Either be straight forward or stop posting. I don’t have time to read between the lines.

It wasn’t that subtle.

What oppression? Cripes if you can afford to do something you can do it. If you can afford to buy something you can buy it. If you feel like going on a road trip in your own car you can do it, oh and hey if you want to live by yourself in a single family home you can do it and bring home Taco Bell every night. Want to talk to your family? pick up your phone and call them or get on your computer. I am not saying we don’t have problems I am saying we are not oppressed. Spoiled as hell yes, and we want more yes, which is all good. I want more , you want more, and that is fine. But lets put things into perspective. If we got sold out we did it ourselves by allowing our representatives, our employees, make those decisions without having any consequences. we let them decide how much they are going to get paid, can you do that with your boss? uuuh, noo.
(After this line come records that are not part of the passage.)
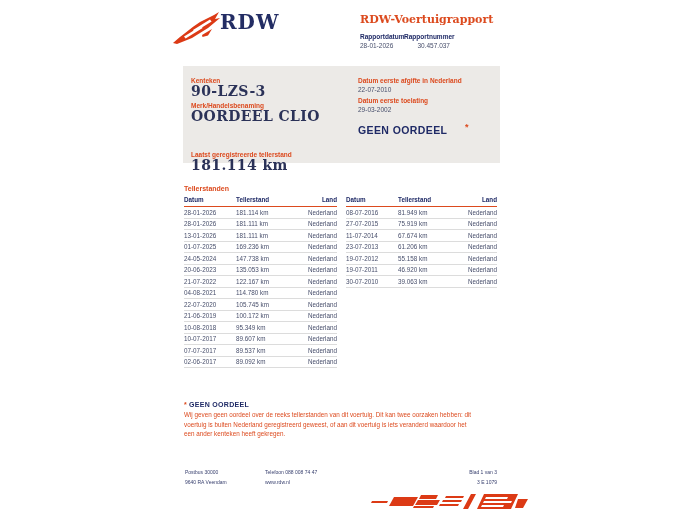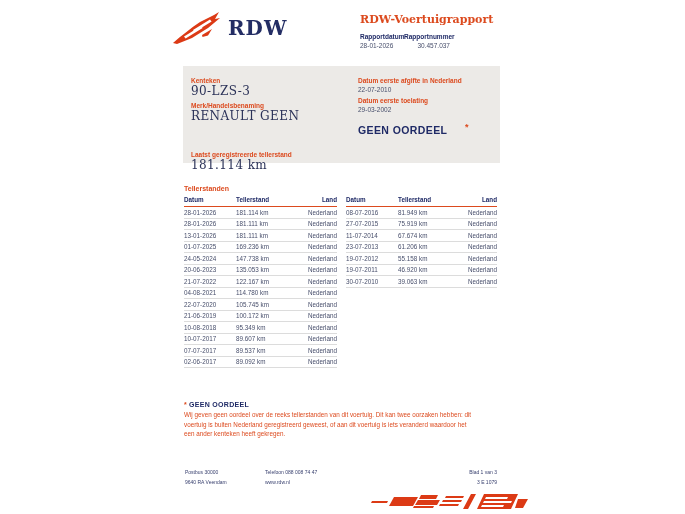--- a/index.html
+++ b/index.html
@@ -8,7 +8,7 @@
     font-family:"Liberation Sans",sans-serif;color:#1F2A66;
   }
   
-  .logo{position:absolute;left:172px;top:10px;display:flex;align-items:center;gap:8px;}
+  .logo{position:absolute;left:172px;top:10px;display:flex;gap:0;}
   .logo-text{font-family:"DejaVu Serif",serif;font-weight:bold;font-size:20px;color:#232D64;letter-spacing:1px;}
   .doc-title{position:absolute;left:360px;top:13px;font-family:"DejaVu Serif",serif;font-weight:bold;font-size:11px;color:#DC4A1E;}
   .meta-col{position:absolute;top:32px;}

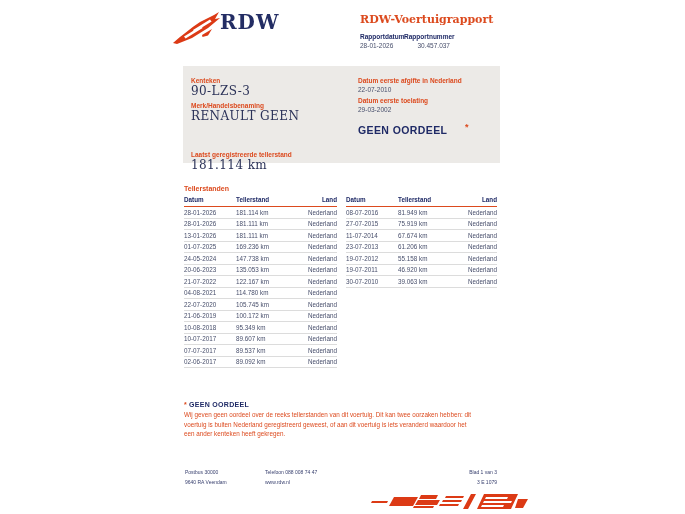--- a/index.html
+++ b/index.html
@@ -21,7 +21,7 @@
   .vehicle-box{position:absolute;left:183px;top:66px;width:317px;height:97px;background:#ECEAE7;}
   .vb-left{position:absolute;left:8px;top:8px;}
   .vb-right{position:absolute;left:175px;top:8px;}
-  .bigval{font-family:"DejaVu Serif",serif;font-size:12px;color:#2B3258;letter-spacing:0.4px;line-height:13px;margin-bottom:3px;}
+  .bigval{font-family:"DejaVu Serif",serif;font-size:14px;color:#2B3258;letter-spacing:0.4px;line-height:13px;margin-bottom:3px;font-weight:bold;}
   .vb-left .lbl,.vb-right .lbl{margin-top:2px;}
   .spacer{height:22px;}
   .oordeel{margin-top:10px;font-size:10.5px;font-weight:bold;color:#1F2A66;letter-spacing:0.4px;}

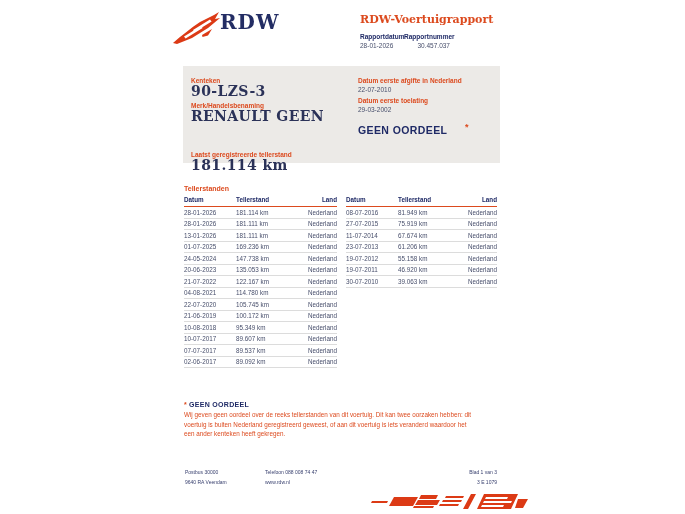--- a/index.html
+++ b/index.html
@@ -82,7 +82,7 @@
       <div class="lbl orange">Kenteken</div>
       <div class="bigval">90-LZS-3</div>
       <div class="lbl orange">Merk/Handelsbenaming</div>
-      <div class="bigval">RENAULT GEEN</div>
+      <div class="bigval">OORDEEL CLIO</div>
       <div class="spacer"></div>
       <div class="lbl orange">Laatst geregistreerde tellerstand</div>
       <div class="bigval">181.114 km</div>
We did it ,we sat back in our laZboys and felt comfortable letting someone decide our fate. We are not oppressed, just indolently stupid. Can we fix it? hell yes, but not this way not protesting there are better ways.

you’re talking about all these choices that people can make that have nothing to do with the government in order to avoid looking at the choices you don’t have that do have to do with the government. got a bad case of tunnel vision there.

i don’t think it’s about oppression - i think it’s about a call for reform and a change of standards - a challenge to the status quo - it’s not that these people feel oppressed, it’s that they feel cheated by the system, those are two different things.

Kris is right about these people not being oppressed, but Flannel is right that even though some people have it worse, the system is still a legitimate target for protest.